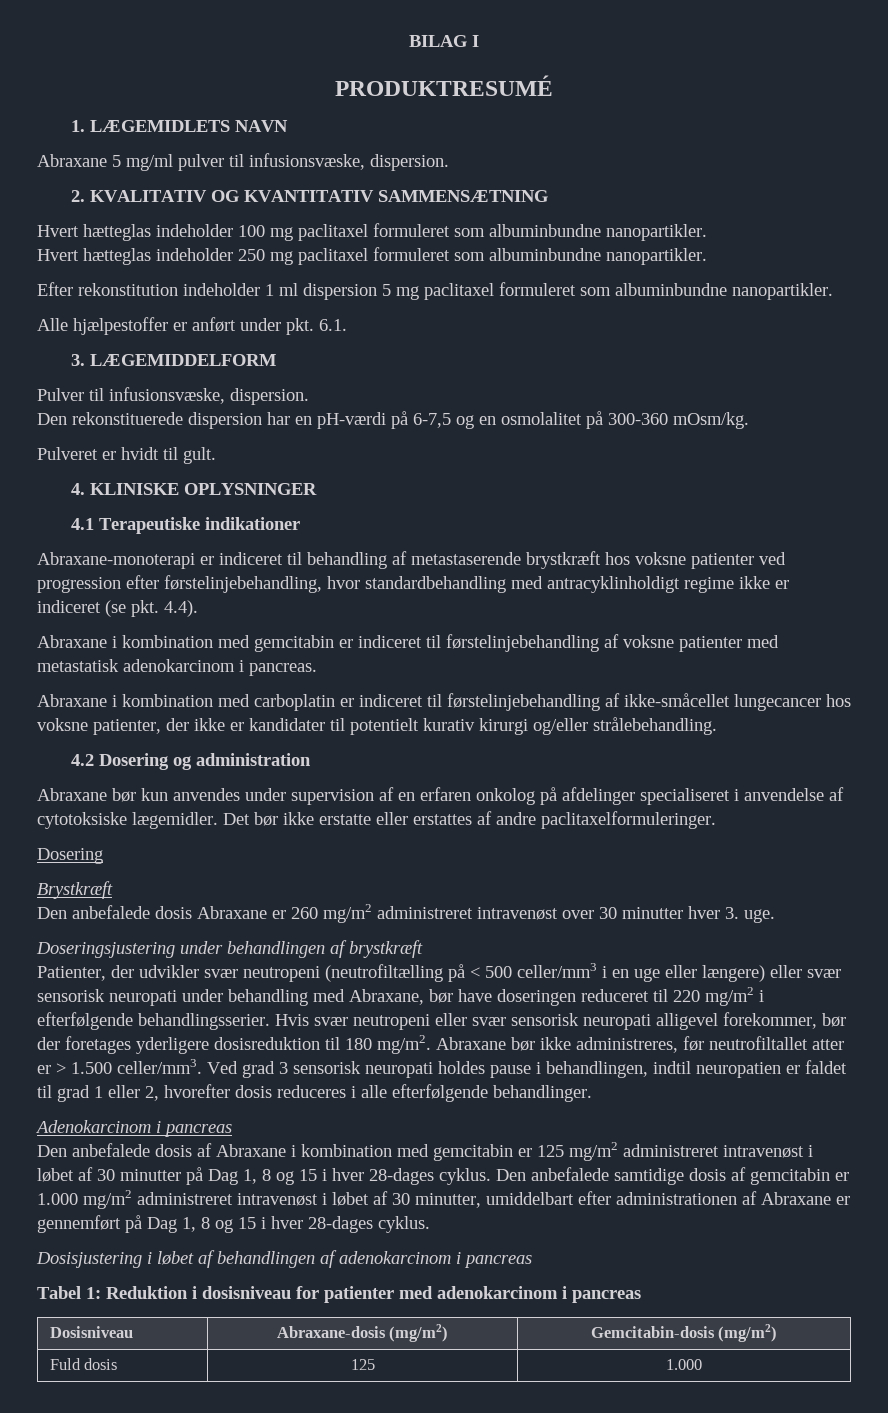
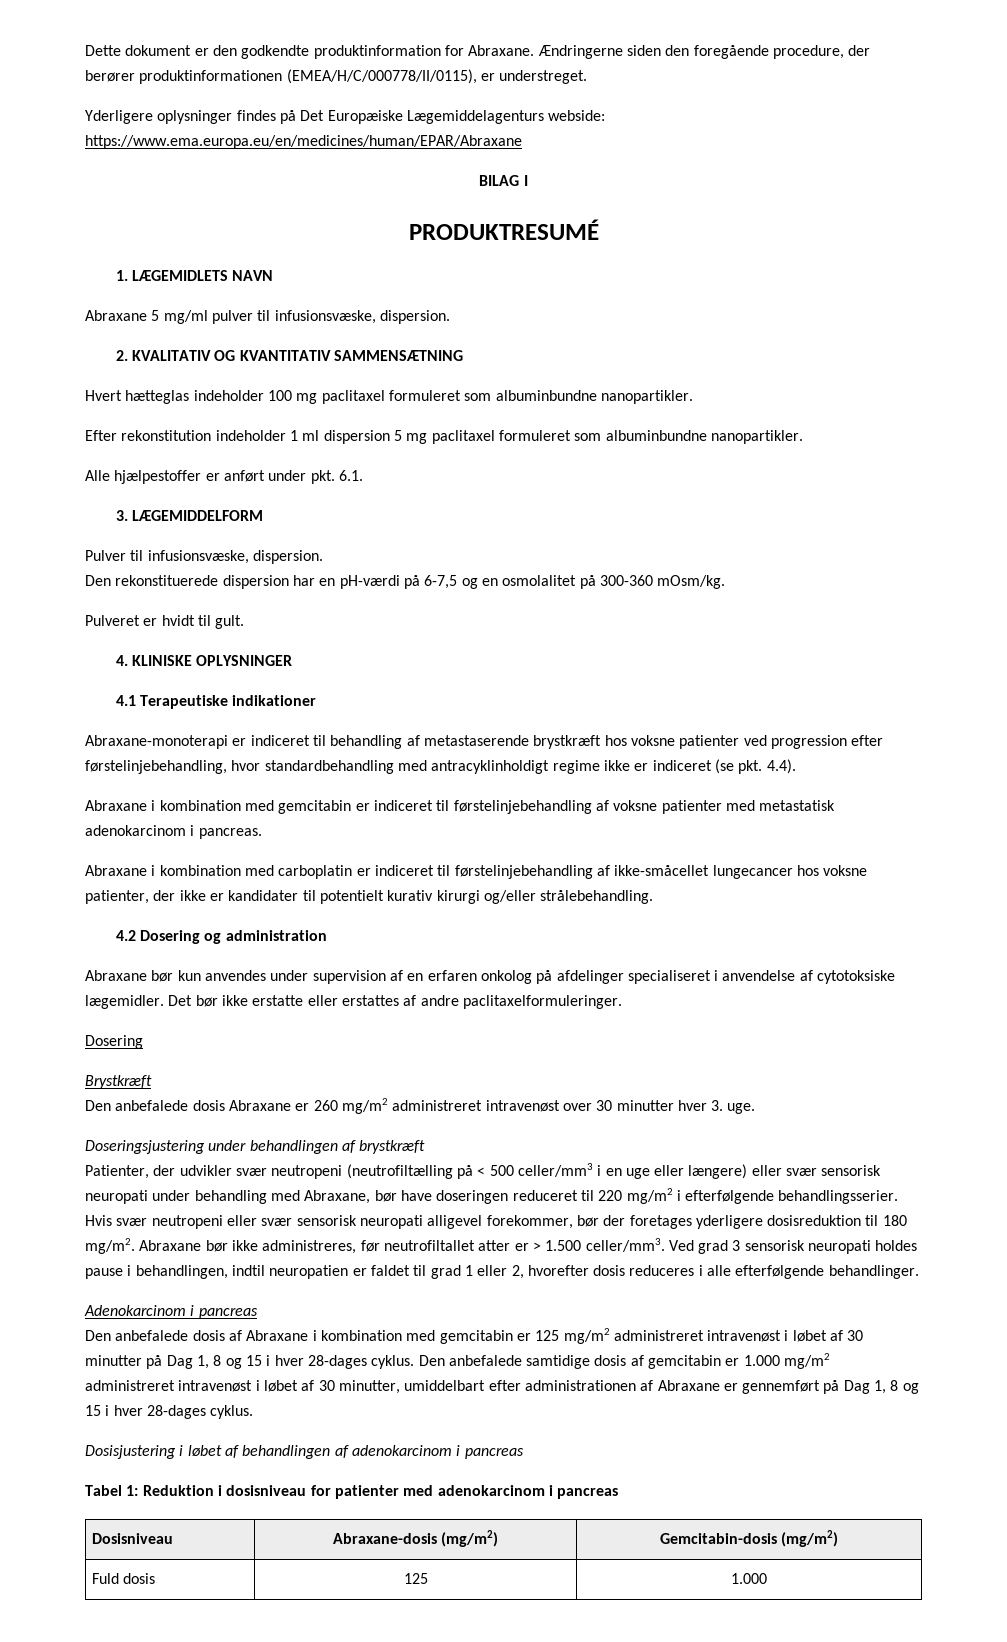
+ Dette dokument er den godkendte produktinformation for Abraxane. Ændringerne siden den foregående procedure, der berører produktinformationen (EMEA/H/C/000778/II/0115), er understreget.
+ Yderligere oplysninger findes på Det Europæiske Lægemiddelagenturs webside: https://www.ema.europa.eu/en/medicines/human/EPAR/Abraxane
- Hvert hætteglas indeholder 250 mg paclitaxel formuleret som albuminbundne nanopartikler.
==
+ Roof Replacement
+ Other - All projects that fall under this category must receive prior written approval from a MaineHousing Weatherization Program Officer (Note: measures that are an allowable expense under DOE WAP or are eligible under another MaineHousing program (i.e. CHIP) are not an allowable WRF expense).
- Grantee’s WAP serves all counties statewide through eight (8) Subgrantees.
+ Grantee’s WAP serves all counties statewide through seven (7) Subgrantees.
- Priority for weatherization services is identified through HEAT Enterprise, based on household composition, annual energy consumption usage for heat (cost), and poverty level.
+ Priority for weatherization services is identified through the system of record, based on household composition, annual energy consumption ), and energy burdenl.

PROBLEM: Within the listing, how many lines hold "statewide"? Write only that number.

RESPONSE AREA: 2